TEMPO.CO, Jakarta - Rencana pemerintah untuk membangun enam ruas jalan tol di Jakarta menuai kritik dari Dewan Transportasi Kota Jakarta (DTKJ). Dewan menilai persoalan utama kemacetan di Jakarta bukan pada kurangnya rasio jalan, melainkan pada tidak memadainya fasilitas transportasi umum.
"Untuk mengurai kemacetan, Pemerintah DKI Jakarta hanya perlu membenahi transportasi umum," kata Ketua DTKJ Azas Tigor Nainggolan, Jumat, 11 Januari 2013.
Pembangunan ruas jalan tol itu dianggap hanya akan memanjakan pemilik kendaraan pribadi.

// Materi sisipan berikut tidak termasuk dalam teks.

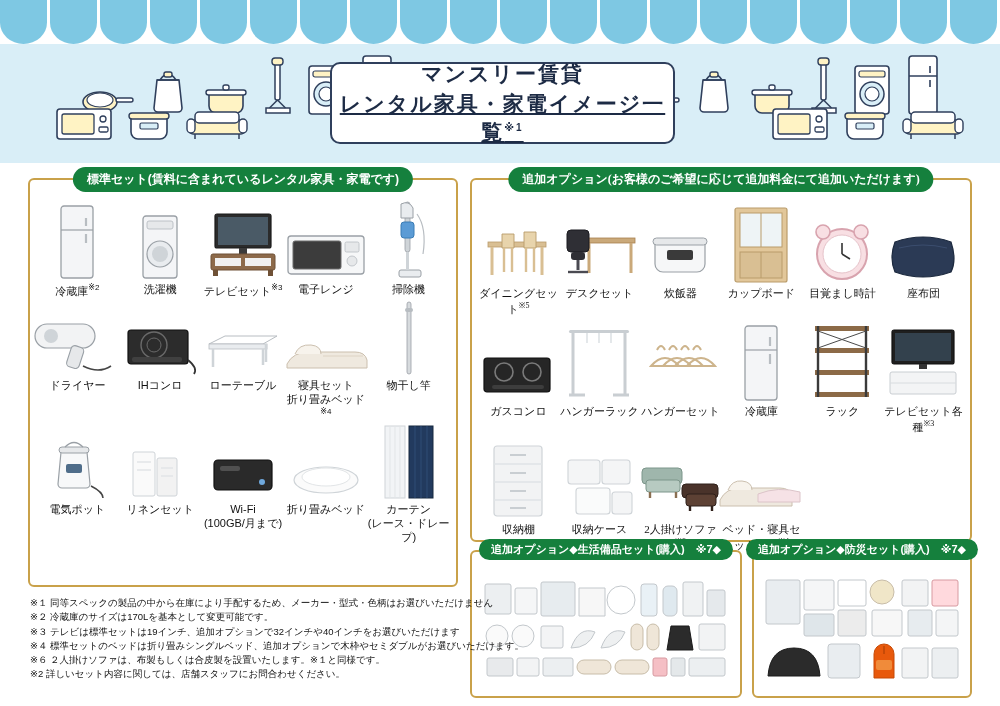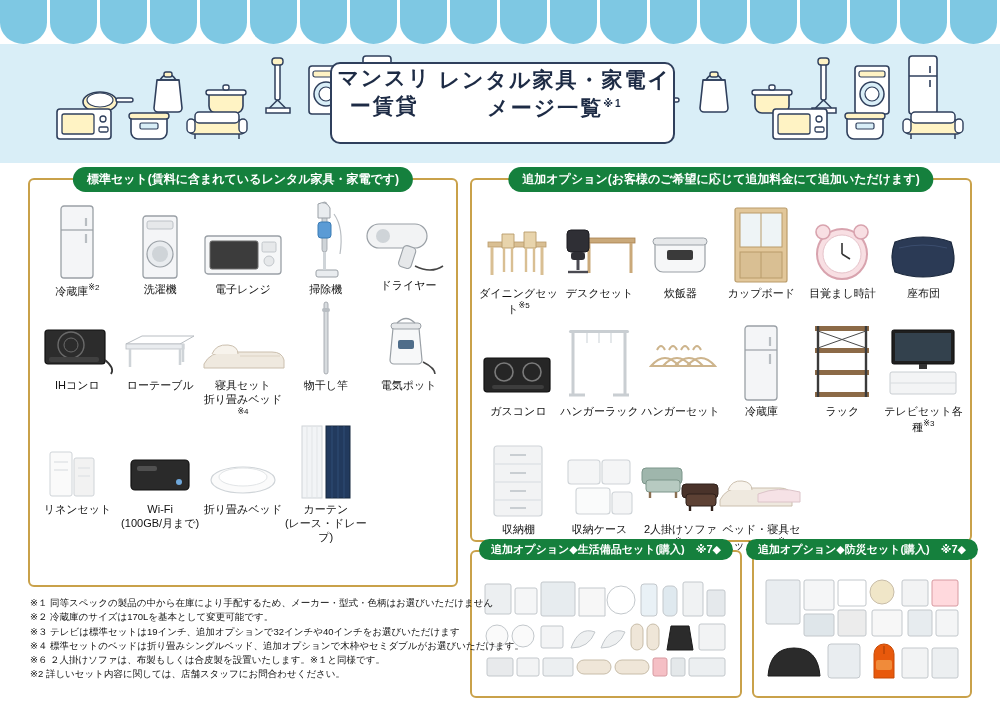"マンスリー賃貸" .title-bubble { flex-direction: row -> column }
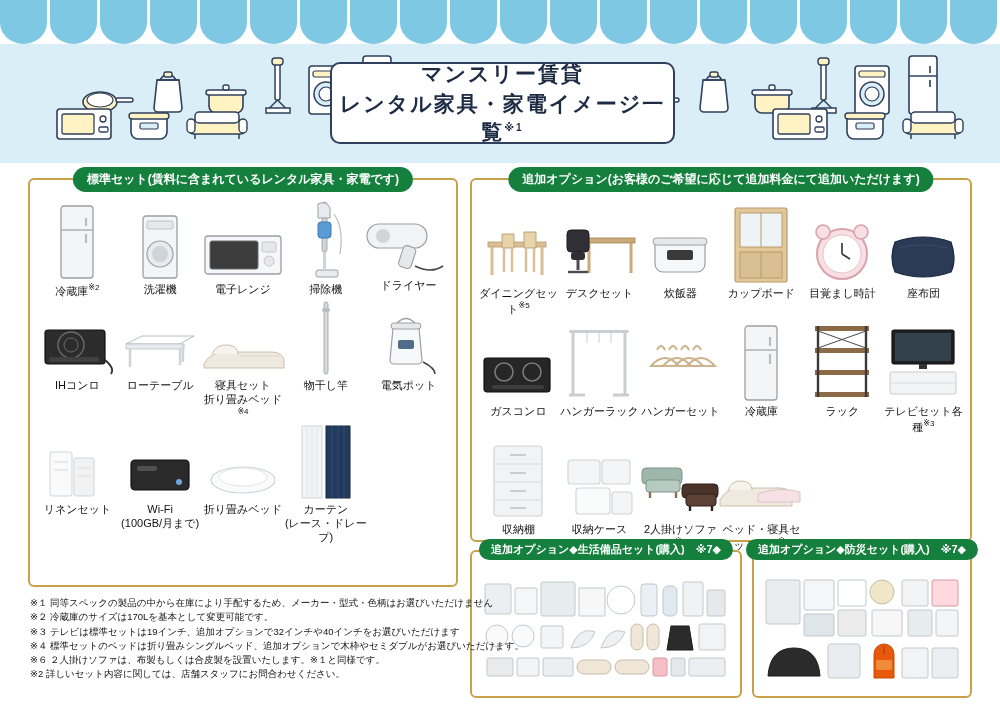"レンタル家具・家電イメージ一覧※1" .title-bubble .t2 { text-decoration: none -> underline }
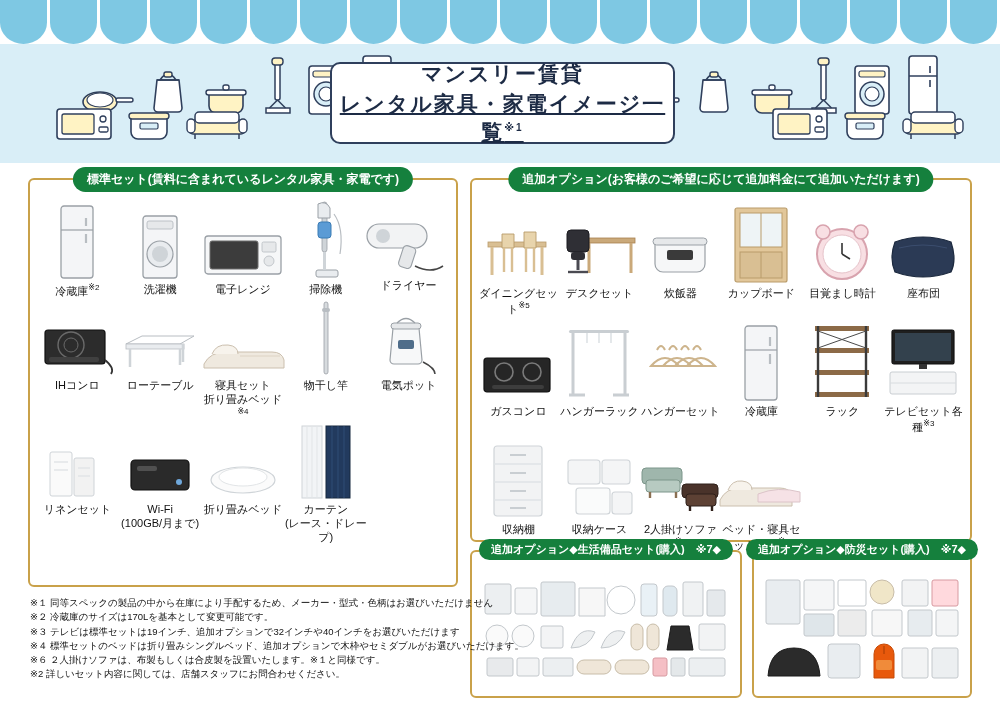"追加オプション(お客様のご希望に応じて追加料金にて追加いただけます)" #panel-option { font-family: none -> Liberation Serif, serif }
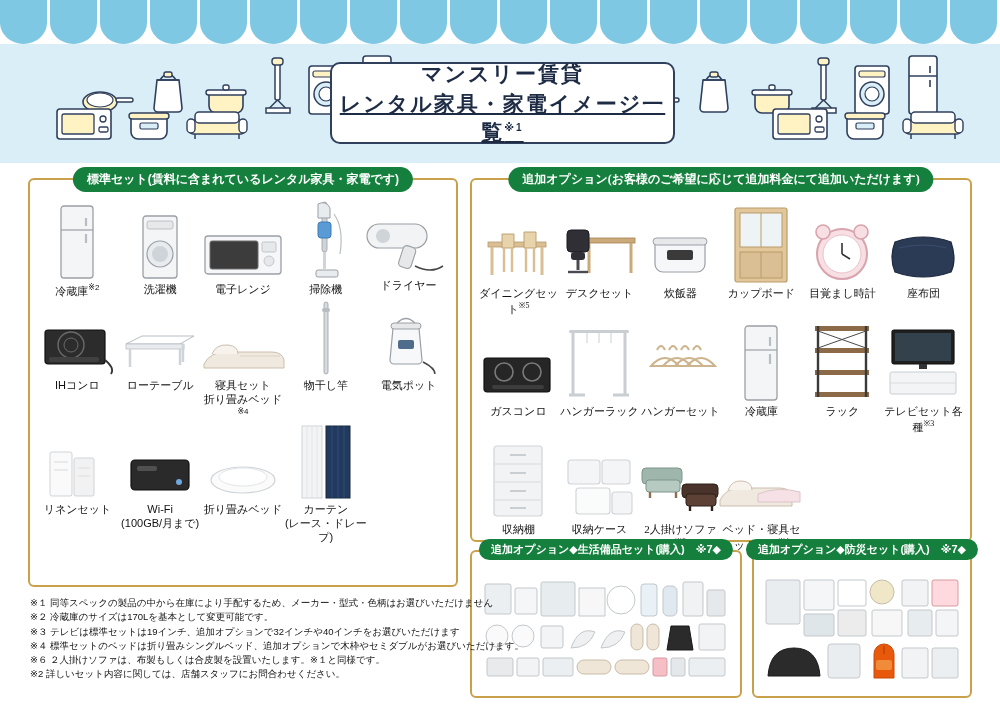"テレビセット※3" div.cell { html: none -> <div> <div> <svg> <rect></rect> <rect></rect> <rect></rect> <rect></rect> <rect></rect> <rect></rect> <rect></rect> <rect></rect> </svg> </div> <div><span>テレビセット</span><sup>※3</sup></div> </div> }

Meski nantinya jalan tol layang itu nanti akan mengakomodasi angkutan, langkah itu juga tidak efektif dan terkesan hanya untuk meredam protes terhadap kebijakan yang tak pro-transportasi umum tersebut.
Begitu juga mengenai rencana penerapan halte di atas jalan layang. "Itu tidak bisa diterima akal sehat," katanya. Pasalnya, keberadaan halte itu nanti tidak akan berfungsi optimal karena letaknya yang susah dan tidak strategis. "Percuma, siapa (penumpang) yang mau naik di jalan layang," ujarnya, Jumat, 11 Januari 2013.
Rabu, 9 Januari lalu, Gubernur DKI Jakarta Joko Widodo memutuskan untuk melanjutkan proyek enam ruas jalan tol. Persetujuan itu diberikan setelah ia menemui Menteri Pekerjaan Umum Djoko Kirmanto. Namun, dalam proyek tersebut, ia mengajukan syarat agar jalan tol tersebut bisa dilalui angkutan umum dan memiliki halte angkutan umum.